Others have recognized this great truth, which I have found published.

· Martin Luther said, “I pray you to leave my name alone and call not yourselves Lutherans but Christians.”

· John Wesley said, “I would to God that all party names and unscriptural phrases and forms which have divided the Christian world were forgot … that the very name Methodist might never be mentioned more, but buried in eternal oblivion.”

· George Whitefield was a famous English preacher who was associated with the John and Charles Wesley. One of his often used illustrations pictured a man approaching the gates of heaven and inquiring of Father Abraham, “Are there any Methodists here?” Abraham answered, No. Well are there any Anglicans? Again the answer was, No. He asked about Catholics and Baptists and got the same reply. Finally, in exasperation he, asked, Just who is here? And Abraham replied, “We have Christians here, that’s all.”

As a body of people we identify ourselves as churches of Christ. These words were used by Paul in his letter to the Romans. He said, “The churches of Christ salute you.” (Romans 16:16). We do not claim this is the one exclusive name of the church. Paul addressed the church in Corinth as “the church of God” (1 Corinthians 1:2). In 1 Timothy 3:15 he called it “the church of the living God.” Although it is not the exclusive name of the church, it certainly is an appropriate scriptural name.

The name “church of Christ” recognizes the church’s relationship to Christ as founder, purchaser, head and savior of the church. It gives him the honor He deserves. We do not denominate ourselves or take a name that honors some man (Lutheran, early 1500’s A.D.), some doctrine (Free Will Baptist, mid 1700’s A.D. and Mormon’s a.k.a. The church of Jesus Christ of latter day saints, mid-1850’s A.D.), some practice (Pentecostal, in 1900’s A.D.) or some nation (Church of England, in 1534 A.D). All such names take away the honor and glory that is Christ’s alone.

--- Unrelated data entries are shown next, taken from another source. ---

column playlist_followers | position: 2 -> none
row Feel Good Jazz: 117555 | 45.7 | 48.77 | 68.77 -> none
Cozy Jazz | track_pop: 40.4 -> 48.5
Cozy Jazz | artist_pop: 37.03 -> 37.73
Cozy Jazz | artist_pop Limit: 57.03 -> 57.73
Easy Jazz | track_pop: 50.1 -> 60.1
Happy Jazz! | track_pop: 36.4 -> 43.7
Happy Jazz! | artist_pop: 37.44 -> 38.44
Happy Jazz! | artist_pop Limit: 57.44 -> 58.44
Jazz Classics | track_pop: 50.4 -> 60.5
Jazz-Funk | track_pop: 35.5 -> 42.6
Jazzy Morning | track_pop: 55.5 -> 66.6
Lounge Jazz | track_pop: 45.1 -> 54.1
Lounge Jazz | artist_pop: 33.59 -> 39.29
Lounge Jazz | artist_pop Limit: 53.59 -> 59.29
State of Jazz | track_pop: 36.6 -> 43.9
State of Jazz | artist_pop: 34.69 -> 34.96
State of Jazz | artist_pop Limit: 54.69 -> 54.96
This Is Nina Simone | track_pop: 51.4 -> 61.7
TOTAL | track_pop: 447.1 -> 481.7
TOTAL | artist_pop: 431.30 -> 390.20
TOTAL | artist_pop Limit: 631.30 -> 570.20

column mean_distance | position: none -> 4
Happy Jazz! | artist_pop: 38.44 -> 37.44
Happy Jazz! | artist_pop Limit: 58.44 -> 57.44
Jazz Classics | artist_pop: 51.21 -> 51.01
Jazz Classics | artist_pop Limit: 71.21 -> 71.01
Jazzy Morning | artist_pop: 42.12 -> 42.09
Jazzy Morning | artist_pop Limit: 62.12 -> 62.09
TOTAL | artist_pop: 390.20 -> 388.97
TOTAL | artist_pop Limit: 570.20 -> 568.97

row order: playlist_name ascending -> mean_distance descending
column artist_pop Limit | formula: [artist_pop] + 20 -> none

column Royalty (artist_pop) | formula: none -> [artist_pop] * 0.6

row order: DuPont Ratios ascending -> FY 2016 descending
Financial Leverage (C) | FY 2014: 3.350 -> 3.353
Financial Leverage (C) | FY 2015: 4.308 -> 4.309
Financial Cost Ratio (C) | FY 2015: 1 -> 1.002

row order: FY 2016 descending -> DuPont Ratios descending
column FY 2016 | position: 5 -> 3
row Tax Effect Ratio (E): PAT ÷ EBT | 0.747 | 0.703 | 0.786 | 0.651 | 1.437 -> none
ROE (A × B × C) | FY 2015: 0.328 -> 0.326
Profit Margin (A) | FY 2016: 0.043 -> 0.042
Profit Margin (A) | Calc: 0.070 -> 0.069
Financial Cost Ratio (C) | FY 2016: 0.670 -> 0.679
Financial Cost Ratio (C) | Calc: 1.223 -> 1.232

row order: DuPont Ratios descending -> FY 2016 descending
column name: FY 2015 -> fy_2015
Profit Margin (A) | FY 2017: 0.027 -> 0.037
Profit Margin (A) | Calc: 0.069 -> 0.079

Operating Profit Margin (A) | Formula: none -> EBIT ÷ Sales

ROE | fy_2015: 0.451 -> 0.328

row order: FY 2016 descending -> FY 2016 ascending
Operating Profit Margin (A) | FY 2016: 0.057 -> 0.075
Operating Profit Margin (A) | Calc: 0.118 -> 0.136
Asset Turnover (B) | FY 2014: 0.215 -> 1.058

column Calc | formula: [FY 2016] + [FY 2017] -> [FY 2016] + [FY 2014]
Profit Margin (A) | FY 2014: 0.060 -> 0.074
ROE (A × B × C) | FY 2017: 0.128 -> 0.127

Just who is a Christian? Luke tells us “the disciples were called Christians first in Antioch” (Acts 11:26). A disciple is a follower, student of the master teacher (Matthew 16:24, 10:38). In Christianity, a disciple is a baptized believer. Jesus said, “Go ye therefore, and make disciples of all the nations, baptizing them into the name of the Father and of the Son and of the Holy Spirit:” (Matthew 28:20 ASV). When in faith he is immersed, a man is born again and enters Christ’s kingdom (John 3:3-5). He is a person in whom Christ dwells (Colossians 1:27). He is daily being transformed into the image of Christ (2 Corinthians 11:18). His sins are forgiven and God’s Holy Spirit fills his heart (Acts 2:38). The gift of the Holy Spirit, received at his baptism, is the seal of his salvation and the sincerity of his ultimate home in heaven (Ephesians 1:13-14). When baptized, a person is added to Christ’s church and none other (Acts 2:47). Only those who have believed in Christ, turned from their sins and been buried with Christ in baptism (Romans 6:3-4) can rightfully claim this sacred name.

As members of the church of Christ we like to say, “We have no doctrine but Christ, no creed book but the Bible, no name but Christian.” Our mission is summed up in the words of Paul, “we are ambassadors for Christ, as though God did beseech you by us: we pray you in Christ's stead, be ye reconciled to God” (2 Corinthians 5:20).